18 gennaio 2022 09:45

In Yemen assistiamo a una nuova escalation in una guerra che dura ormai da sette anni e che dopo aver devastato il paese continua a non trovare una soluzione a causa delle sue implicazioni regionali.

L’attacco del 17 gennaio ad Abu Dhabi – tre morti, depositi di petrolio distrutti e un incendio nell’aeroporto – è senza precedenti. Gli huthi, ribelli yemeniti sostenuti dall’Iran, hanno rivendicato l’attacco compiuto a 1.200 chilometri di distanza dal loro territorio, e dichiarano di aver utilizzato missili balistici e droni. Gli Emirati Arabi Uniti confermano soltanto la presenza di droni.

Finora gli huthi avevano impiegato missili e droni contro la vicina Arabia Saudita, paese che ha scatenato la guerra contro di loro sette anni fa. La maggior parte dei missili lanciati verso l’Arabia Saudita è stata intercettata dalle difese del regno, ma alcuni hanno raggiunto l’obiettivo, per esempio, nel 2019, delle strutture petrolifere.

L’attacco del 17 gennaio è una dimostrazione di forza da parte degli huthi, e avrà pesanti conseguenze.

Come sottolinea l’International crisis group (un centro di ricerca con base a Bruxelles) nel suo studio sui conflitti da seguire nel 2022, lo Yemen è scomparso dal radar mediatico ma ha comunque vissuto un’escalation militare considerevole durante il 2021.
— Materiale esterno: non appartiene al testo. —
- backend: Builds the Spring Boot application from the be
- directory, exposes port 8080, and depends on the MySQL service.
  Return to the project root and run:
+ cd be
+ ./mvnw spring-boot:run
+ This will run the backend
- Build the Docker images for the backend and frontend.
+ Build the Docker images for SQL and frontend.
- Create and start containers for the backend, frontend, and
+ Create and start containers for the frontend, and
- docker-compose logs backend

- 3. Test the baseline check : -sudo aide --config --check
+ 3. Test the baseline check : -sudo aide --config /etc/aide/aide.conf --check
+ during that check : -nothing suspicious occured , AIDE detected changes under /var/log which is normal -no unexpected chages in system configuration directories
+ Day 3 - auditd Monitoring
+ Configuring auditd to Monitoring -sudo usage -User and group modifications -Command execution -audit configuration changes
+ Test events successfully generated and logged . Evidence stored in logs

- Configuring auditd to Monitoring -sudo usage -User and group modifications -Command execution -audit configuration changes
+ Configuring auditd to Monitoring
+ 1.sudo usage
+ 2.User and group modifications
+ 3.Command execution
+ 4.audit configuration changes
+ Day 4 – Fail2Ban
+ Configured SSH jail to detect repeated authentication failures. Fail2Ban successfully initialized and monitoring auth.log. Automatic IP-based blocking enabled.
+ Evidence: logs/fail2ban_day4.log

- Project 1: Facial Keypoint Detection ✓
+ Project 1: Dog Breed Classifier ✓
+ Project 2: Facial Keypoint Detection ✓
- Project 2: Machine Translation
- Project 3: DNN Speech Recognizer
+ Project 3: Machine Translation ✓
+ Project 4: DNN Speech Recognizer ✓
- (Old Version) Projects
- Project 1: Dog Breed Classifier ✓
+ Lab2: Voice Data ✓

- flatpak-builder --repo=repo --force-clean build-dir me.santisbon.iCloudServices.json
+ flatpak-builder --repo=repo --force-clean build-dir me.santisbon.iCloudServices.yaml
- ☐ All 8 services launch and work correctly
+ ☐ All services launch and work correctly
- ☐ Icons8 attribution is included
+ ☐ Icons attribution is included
Negli ultimi mesi gli huthi si sono avvicinati a una zona cruciale, ovvero la provincia di Marib, ricca di petrolio e gas, e hanno fatto scattare l’allarme a proposito dei loro mezzi militari. Una vittoria a Marib potrebbe risultare decisiva e questo preoccupa l’Arabia Saudita e gli Emirati Arabi Uniti, che hanno impiegato importanti risorse per combattere i ribelli.

Gli huthi giustificano l’attacco del 17 gennaio considerandolo una risposta ai raid dell’aviazione degli Emirati. All’inizio del mese si era verificato un altro scontro tra i due fronti quando gli huthi avevano intercettato una nave che batteva bandiera degli Emirati al largo del porto yemenita di Al Hodeida.

Queste manovre militari si svolgono nel contesto di una tragedia umanitaria che non è stata fermata dai timidi accenni di tregua e dai negoziati degli ultimi due anni.

Tutto è collegato
Il conflitto è senza soluzione perché la dimensione regionale coinvolge l’Iran e i suoi rivali del Golfo, l’Arabia Saudita e gli Emirati. Questi paesi combattono “per interposti yemeniti” ed evitano di scontrarsi direttamente (cosa che avrebbe una dimensione ancora più grave).

Ma in questa regione tutto è collegato. I negoziati tra l’Iran e i firmatari dell’accordo sul nucleare si stanno avvicinando alla loro conclusione a Vienna senza che si possano fare previsioni sull’esito: un nuovo accordo fermerebbe il processo nucleare iraniano, mentre un fallimento avrebbe conseguenze incalcolabili.

Intanto continuano i contatti diretti tra sauditi e iraniani, anche in questo caso senza risultati tangibili. Al momento alcuni diplomatici iraniani si trovano a Riyadh, per la prima volta dal 2016.

L’unica certezza in questo complesso paesaggio regionale è che il conflitto yemenita è durato fin troppo. L’escalation di Abu Dhabi, a 1.200 chilometri dal fronte, ne è la prova. Questa guerra è ormai molto lontana dalla sua causa iniziale, ma nessuno è in grado di fermare il massacro, o forse nessuno vuole farlo.